スイッチバックサイド720(コーク)
軸はなぜずれる?どうずらす?
高回転スピンでは回転軸がずれるのは珍しいことではありません。むしろあえて軸をずらしてスピンのスタイルに変化をつけていくのも面白さの一つです。または逆に、回転力を付けていく上で体軸が意図せず ずれていく場合もあります。そもそも軸はなぜずれていくのか、どうずらしていくのかを、スイッBS720を例に考えていきます。
一連の流れでスピンをどう安定させる?
- 早抜けしてもオーリーは必ず掛ける
- ジャンプの軌道は崩さないように
- 空中での頭の入れ具合で回転軸は操れる
- 早めの着地確認がランディングをより安定させる
上の写真では、コウタローは後ろ足の踏み切りのタイミングがやや早く、上半身の先行動作を早めに入れています。いわゆる「早抜け」です。早抜けは本来、横っ飛びやコントロール出来ない回転力を生み出してしまいますが、コウタローはリップを抜ける時に体軸の位置は守りながらオーリーをしっかり掛けているので、空中姿勢をスムーズに保つことが出来ています。厳密には早抜けは避けたいところですが、数多くのキッカーを飛ぶ中で仕方ないと言えば仕方ないことなのかも知れません。早蹴りしそうになっても慌てずに、しっかり後ろ足を真上に踏み切ることが大切です。

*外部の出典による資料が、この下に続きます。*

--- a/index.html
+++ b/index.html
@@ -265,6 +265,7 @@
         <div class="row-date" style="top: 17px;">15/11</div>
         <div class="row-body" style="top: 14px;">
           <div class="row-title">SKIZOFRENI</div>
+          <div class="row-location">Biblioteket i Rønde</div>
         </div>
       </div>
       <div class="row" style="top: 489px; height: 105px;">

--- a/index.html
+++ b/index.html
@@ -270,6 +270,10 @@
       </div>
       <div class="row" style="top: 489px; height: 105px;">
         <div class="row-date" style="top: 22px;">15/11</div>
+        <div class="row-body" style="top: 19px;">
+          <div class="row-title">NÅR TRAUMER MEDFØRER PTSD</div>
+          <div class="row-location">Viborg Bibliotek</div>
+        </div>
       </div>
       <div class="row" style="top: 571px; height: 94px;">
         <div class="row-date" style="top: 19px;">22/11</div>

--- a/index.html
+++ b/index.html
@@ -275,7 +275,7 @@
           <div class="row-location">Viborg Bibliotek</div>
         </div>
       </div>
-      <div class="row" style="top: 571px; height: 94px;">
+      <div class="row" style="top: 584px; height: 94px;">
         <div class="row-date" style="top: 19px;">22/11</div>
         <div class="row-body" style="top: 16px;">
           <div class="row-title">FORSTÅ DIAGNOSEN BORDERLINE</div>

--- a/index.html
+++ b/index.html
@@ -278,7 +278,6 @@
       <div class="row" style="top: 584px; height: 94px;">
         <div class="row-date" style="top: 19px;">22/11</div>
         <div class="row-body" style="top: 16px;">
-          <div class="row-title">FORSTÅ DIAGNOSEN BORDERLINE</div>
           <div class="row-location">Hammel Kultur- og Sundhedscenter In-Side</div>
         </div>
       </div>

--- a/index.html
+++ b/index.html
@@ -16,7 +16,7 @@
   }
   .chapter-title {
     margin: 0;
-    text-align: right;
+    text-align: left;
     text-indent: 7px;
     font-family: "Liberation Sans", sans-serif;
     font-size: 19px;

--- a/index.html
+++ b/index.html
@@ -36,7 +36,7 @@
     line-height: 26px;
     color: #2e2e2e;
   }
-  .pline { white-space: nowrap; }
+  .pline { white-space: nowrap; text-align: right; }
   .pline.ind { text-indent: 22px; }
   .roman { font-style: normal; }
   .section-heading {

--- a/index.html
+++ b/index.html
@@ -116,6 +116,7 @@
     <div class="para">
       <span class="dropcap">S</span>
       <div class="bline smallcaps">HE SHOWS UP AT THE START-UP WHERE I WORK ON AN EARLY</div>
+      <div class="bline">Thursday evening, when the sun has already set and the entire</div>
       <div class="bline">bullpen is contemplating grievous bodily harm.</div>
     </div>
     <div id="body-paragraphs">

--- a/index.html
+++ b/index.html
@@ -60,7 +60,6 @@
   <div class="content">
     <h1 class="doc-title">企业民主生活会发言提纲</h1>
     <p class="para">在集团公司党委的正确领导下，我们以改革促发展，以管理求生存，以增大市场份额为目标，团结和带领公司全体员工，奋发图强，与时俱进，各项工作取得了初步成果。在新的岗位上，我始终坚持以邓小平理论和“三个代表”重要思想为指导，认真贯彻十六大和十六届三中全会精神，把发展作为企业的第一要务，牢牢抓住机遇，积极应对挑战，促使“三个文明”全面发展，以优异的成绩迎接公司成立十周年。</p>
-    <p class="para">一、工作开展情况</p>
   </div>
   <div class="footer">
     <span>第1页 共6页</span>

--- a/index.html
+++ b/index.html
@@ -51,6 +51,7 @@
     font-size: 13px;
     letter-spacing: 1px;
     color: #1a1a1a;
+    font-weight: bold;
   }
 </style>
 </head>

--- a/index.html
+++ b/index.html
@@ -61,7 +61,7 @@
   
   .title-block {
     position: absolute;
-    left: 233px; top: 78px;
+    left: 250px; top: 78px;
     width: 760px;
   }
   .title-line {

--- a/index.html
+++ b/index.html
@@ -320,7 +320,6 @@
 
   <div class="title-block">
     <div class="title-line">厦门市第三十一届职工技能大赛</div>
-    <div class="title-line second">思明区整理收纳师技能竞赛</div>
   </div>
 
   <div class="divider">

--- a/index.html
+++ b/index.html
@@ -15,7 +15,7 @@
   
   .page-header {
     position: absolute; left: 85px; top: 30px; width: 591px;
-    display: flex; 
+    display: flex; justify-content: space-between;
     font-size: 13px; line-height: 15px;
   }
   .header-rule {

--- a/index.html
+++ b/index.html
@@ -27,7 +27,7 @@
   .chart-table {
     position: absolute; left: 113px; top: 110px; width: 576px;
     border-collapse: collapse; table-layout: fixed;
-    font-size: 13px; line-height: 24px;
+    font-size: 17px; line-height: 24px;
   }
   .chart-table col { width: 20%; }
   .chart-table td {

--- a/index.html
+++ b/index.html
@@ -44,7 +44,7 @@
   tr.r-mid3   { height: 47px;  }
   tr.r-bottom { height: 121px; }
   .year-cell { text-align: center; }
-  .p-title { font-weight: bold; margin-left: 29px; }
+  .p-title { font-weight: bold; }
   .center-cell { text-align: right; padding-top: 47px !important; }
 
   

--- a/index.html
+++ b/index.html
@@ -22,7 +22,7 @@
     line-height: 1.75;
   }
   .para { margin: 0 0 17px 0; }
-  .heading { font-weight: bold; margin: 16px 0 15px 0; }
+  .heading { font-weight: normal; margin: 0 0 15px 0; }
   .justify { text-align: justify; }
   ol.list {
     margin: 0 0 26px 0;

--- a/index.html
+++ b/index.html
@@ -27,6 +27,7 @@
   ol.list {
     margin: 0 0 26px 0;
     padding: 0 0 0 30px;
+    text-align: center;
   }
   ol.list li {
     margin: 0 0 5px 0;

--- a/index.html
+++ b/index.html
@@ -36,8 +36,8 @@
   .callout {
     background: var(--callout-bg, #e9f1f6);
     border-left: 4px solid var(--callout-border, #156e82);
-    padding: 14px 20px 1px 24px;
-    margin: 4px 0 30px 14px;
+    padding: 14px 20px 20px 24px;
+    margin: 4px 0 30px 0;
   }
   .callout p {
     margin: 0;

踏み切りの時に早抜けし、スピンの先行動作が強めに入っていると、空中での軸ずらしはより楽に行えます。ただしエアのピークまでは、板は上に上がろうとする力が働いていますので、無理に体を動かそうとせず、まずは下半身をお腹側へ引き付けるようにしましょう。
フラットスピンの場合の回転中の目線は、真下を見下ろすようにスピン方向へ送り続けることで、体の軸が立ったままフラットにスピンを維持出来ます。一方で軸ずれスピンの場合、目線を頭ごとスピン方向へ倒してしまうことで、新たな視界のルートができ、回転が近道をするかのように軸がずれていくのです。
軸がずれても目線の先行は止めずに、出来るだけ早くランディングポイントを確認していきましょう。着地する雪面が早めに見えれば、より安定して着地体勢にに移れるのです。軸がずれた瞬間に頭の中が真っ白にならず、積極的に回転をリードしていくことが大切です。見えた雪面にボードを合わせていくために、積極的に上半身を前へかぶせて、上体が遅れてしまわないように努めましょう。